Our 4-step process to gravel road repair has proven to be MUCH more effective than just topping off the road with new gravel or grading with a blade.
The Fix My Gravel Road team has developed a time-proven technique of four key steps to get your road or driveway back in shape. Winter weather, snowplowing, spring thaws and summer rain all combine with automobile traffic take a toll on gravel roads. The common theme is that water coming out of the ground as frost or summer rains wreaks havoc on gravel roads.
Prep the road surface
The first step in prepratation to repair the driveway is to break the surface and potholes up. Potholes must be broken up to below the lowest point of the pothole.

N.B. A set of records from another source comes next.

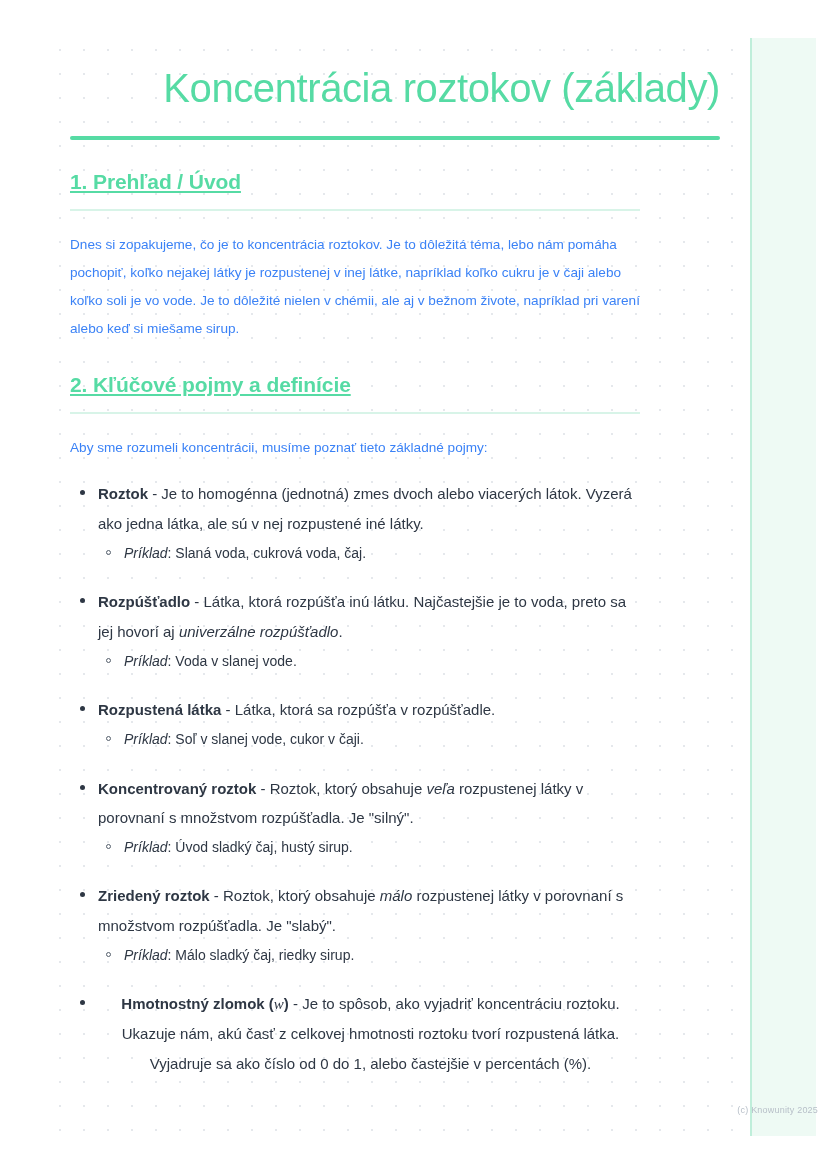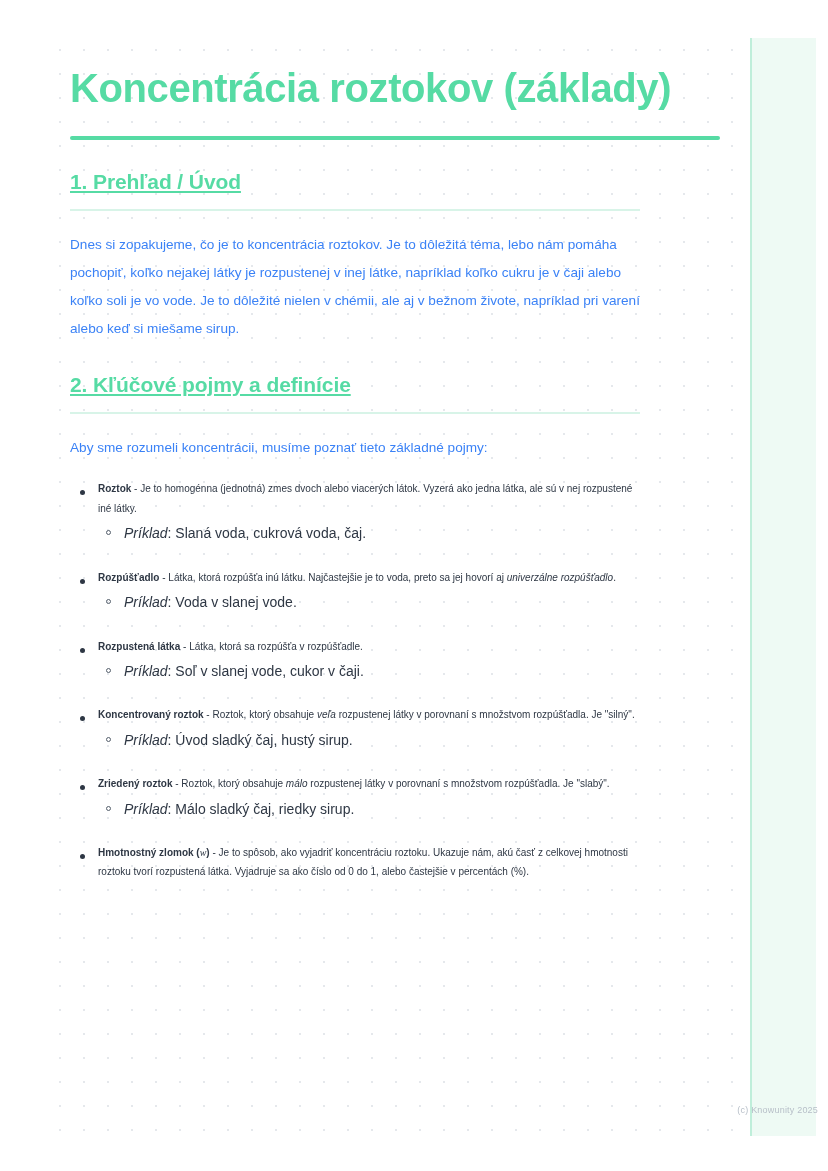"Koncentrácia roztokov (základy)" .doc-title { font-weight: 700 -> 400; text-align: none -> right }
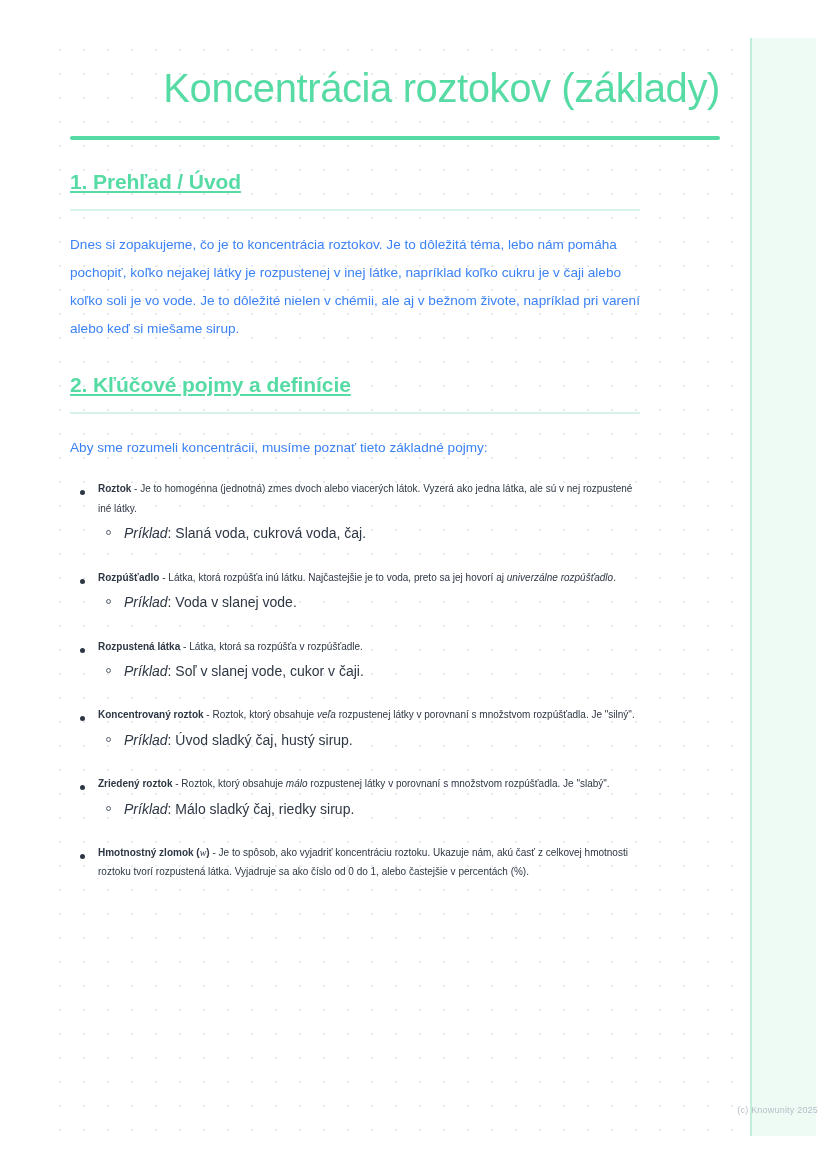"Roztok - Je to homogénna" .bullet-text { font-size: 10px -> 15px }
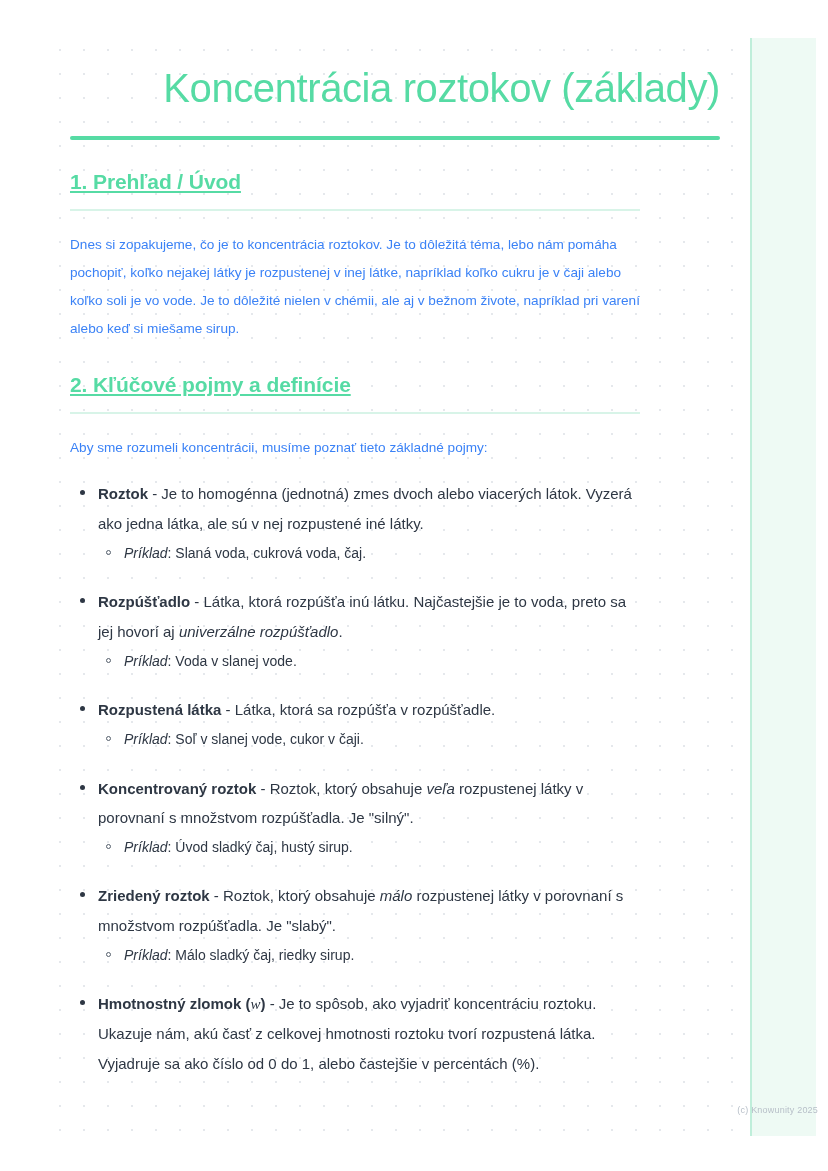"Hmotnostný zlomok (w) - Je" ul.bullets > li.bullet:last-child { text-align: none -> center }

By not performing this task just filling it with gravel will cause the problem to reoccur in one to two weeks, depending on traffic. The only way to permanently eliminate a pothole is to dig it up completely and fill with gravel that is compacted in layers.
Establish a crown
The second step is to establish a crown in the road or driveway for water to properly drain to the side, usually at a 3 – 4 degree angle slope on both sides of the centerline. Standing water that pools on the road is a recipe for potholes. If the road is below grade at the side, create a ditch along the side of the road will facilitate water drainage. In a worst case scenario, the only way to fix the drainage problem is to increase the height of the road by adding new gravel.
Compacting the roadway
The third step is to put the finished grade on the road or driveway and to compact it with a Vibratory Compactor, which uses 7,000 pounds of pressure to compact the road and potholes. You may see divots where the pothole(s) kept repeating over time. It’s important to continue the grading/compacting process until the surface is flat and no divots are visible.
The 4th Step is to perform the final grading to correct any remaining unevenness. Also, a homeowner may want to add gravel to increase the curb appeal, or if the driveway or road is below grade we will apply gravel with a limestone binder.